Strawberry Celebration Cake
Made this cake for my daughter’s birthday and it was absolutely delicious! This delightful dessert strikes the perfect balance between sweet and tangy, with fresh strawberries adding vibrant flavor and natural color. The light, fluffy texture of the cake pairs beautifully with a creamy, strawberry-studded frosting—making it a showstopper for any celebration.
Ingredients
For the Cake:
Ingredient | Quantity |
---|---|
Cake flour | 2 ½ cups |
Baking powder | 2 teaspoons |
Baking soda | ½ teaspoon |
Salt | ½ teaspoon |
Unsalted butter (room temperature) | ¾ cup (1 ½ sticks) |
Sugar | 1 ½ cups |
Egg whites (room temperature) | 5 |
Lemon juice | 2 teaspoons |
Vanilla extract | 1 ½ teaspoons |
Greek yogurt | ⅓ cup |
Whole milk | ½ cup |
Strawberries (chopped or diced) | 1 cup |
For the Frosting:
Ingredient | Quantity |
---|---|
Cream cheese (room temperature) | 1 (8 oz.) package |
Unsalted butter (room temperature) | ½ cup (1 stick) |
Powdered sugar | 3 cups |
Freshly squeezed lemon juice | 2–3 tablespoons |
Strawberries (diced) | ⅔ cup |
Instructions
- Preheat the Oven and Prepare the Pan: Preheat your oven to 350°F (175°C). Grease and flour a 9×13-inch baking pan or line it with parchment paper.
- Mix the Dry Ingredients: In a medium bowl, sift together the cake flour, baking powder, baking soda, and salt. Set aside.
- Cream the Butter and Sugar: In a large mixing bowl, cream together the unsalted butter and sugar until light and fluffy, about 3–4 minutes.
- Add the Wet Ingredients: Add the egg whites one at a time, mixing well after each addition. Stir in the lemon juice, vanilla extract, and Greek yogurt until fully incorporated.

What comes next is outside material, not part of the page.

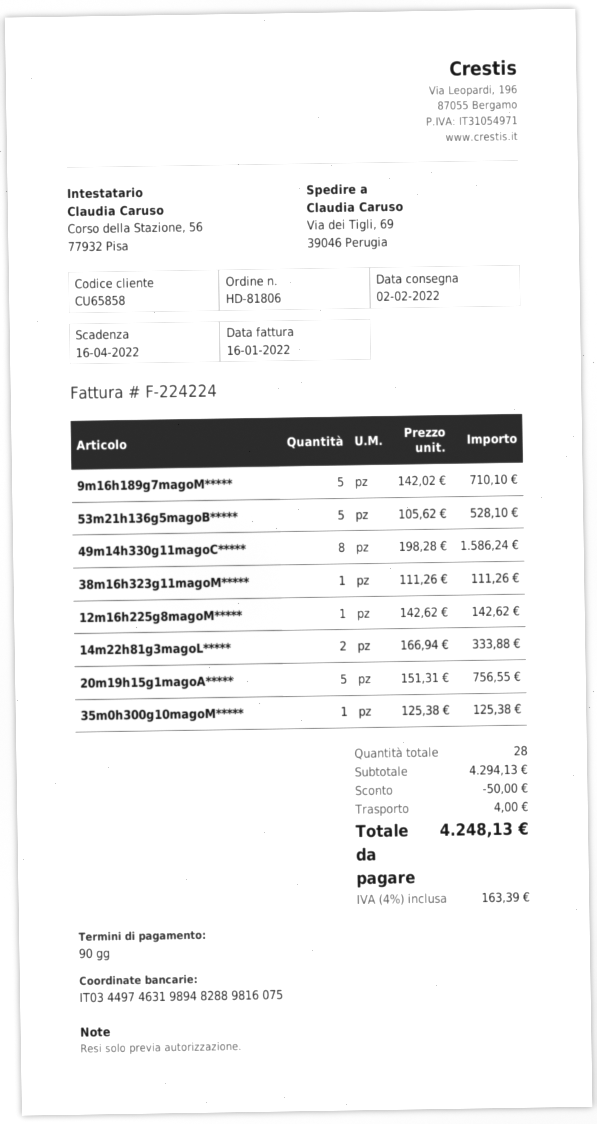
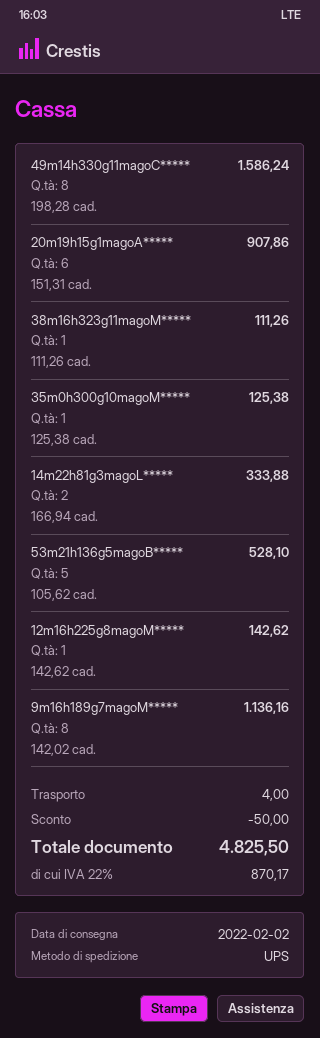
9m16h189g7magoM*****: 5 x 142.02 = 710.10 -> 8 x 142.02 = 1136.16
20m19h15g1magoA*****: 5 x 151.31 = 756.55 -> 6 x 151.31 = 907.86
tax: 4% = 163.39 -> 22% = 870.17
total: 4248.13 -> 4825.50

- Combine with Dry Ingredients and Milk: Gradually add the dry ingredients to the wet mixture, mixing gently. Slowly pour in the milk and stir just until the batter is smooth—do not overmix.
- Fold in the Strawberries: Gently fold the chopped strawberries into the batter until evenly distributed.
- Bake the Cake: Pour the batter into your prepared pan and spread it evenly. Bake for 25–30 minutes, or until a toothpick inserted in the center comes out clean. Let the cake cool completely in the pan on a wire rack.
- Make the Frosting: In a large bowl, beat together the cream cheese and butter until creamy. Gradually add powdered sugar and mix until smooth. Stir in lemon juice to achieve your desired frosting consistency. Gently fold in the diced strawberries.
- Frost the Cake: Once the cake has completely cooled, spread the frosting evenly across the top.
- Serve and Enjoy! Cut into squares and serve fresh. Store any leftovers in an airtight container in the refrigerator for up to 3 days.